Assignment:
Output, exactly as written, the lines below from the one that has "border: 1px solid" through the one that has "font-size: 11px ->"; nothing else, and no pictures.

Data records:
'''

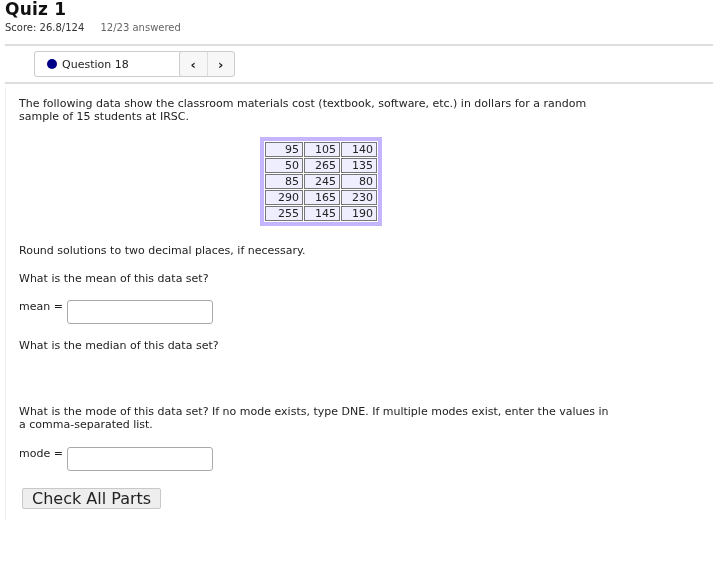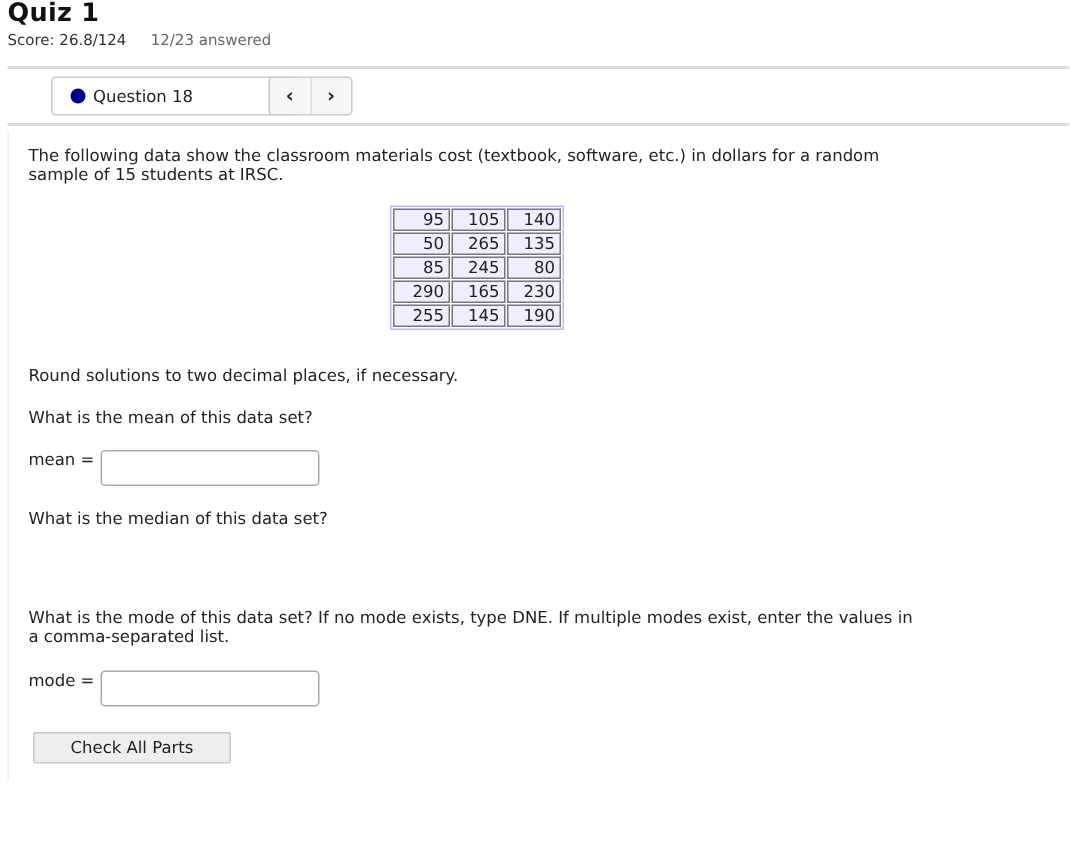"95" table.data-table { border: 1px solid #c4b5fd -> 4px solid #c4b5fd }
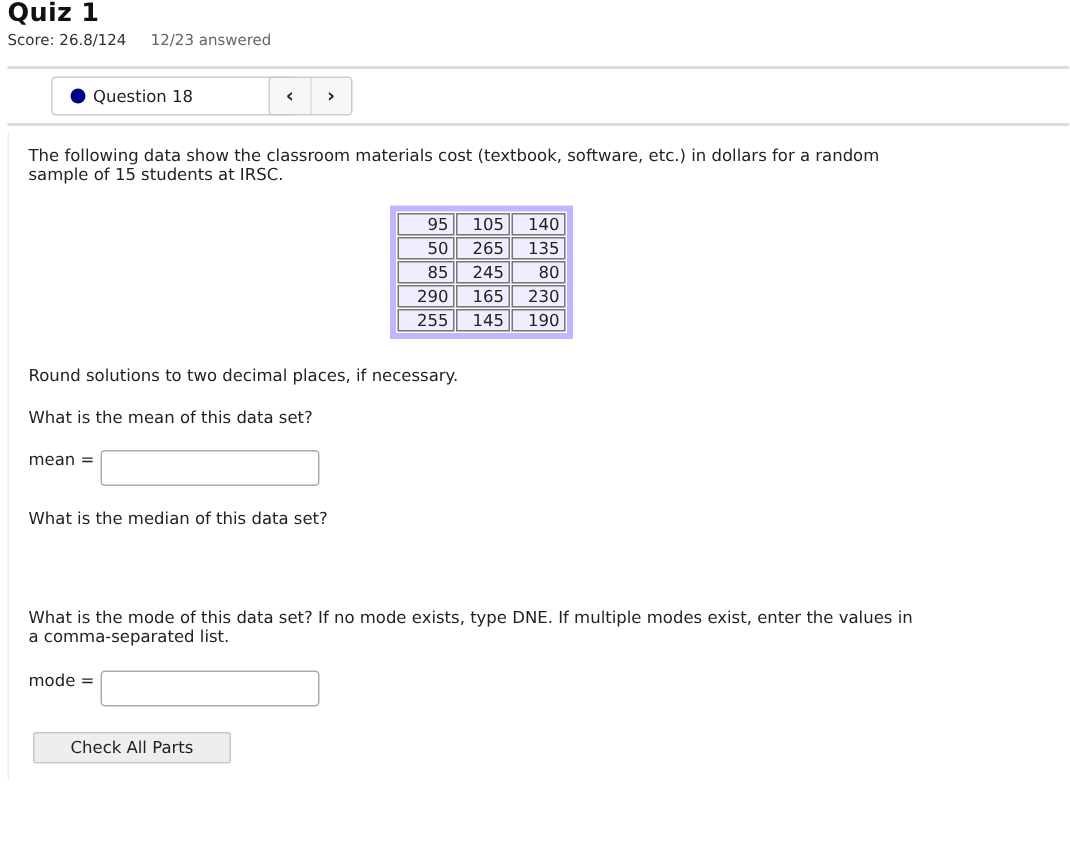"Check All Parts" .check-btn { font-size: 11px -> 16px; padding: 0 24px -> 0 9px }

'''
'''

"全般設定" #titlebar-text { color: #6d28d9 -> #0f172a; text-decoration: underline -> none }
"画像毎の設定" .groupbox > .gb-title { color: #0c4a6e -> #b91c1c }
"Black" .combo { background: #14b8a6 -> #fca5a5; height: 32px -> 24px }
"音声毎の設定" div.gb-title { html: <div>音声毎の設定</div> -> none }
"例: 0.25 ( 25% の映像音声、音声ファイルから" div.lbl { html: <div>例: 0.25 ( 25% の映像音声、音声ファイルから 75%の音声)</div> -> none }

'''

Finished exercise:
"95" table.data-table { border: 1px solid #c4b5fd -> 4px solid #c4b5fd }
"Check All Parts" .check-btn { font-size: 11px -> 16px; padding: 0 24px -> 0 9px }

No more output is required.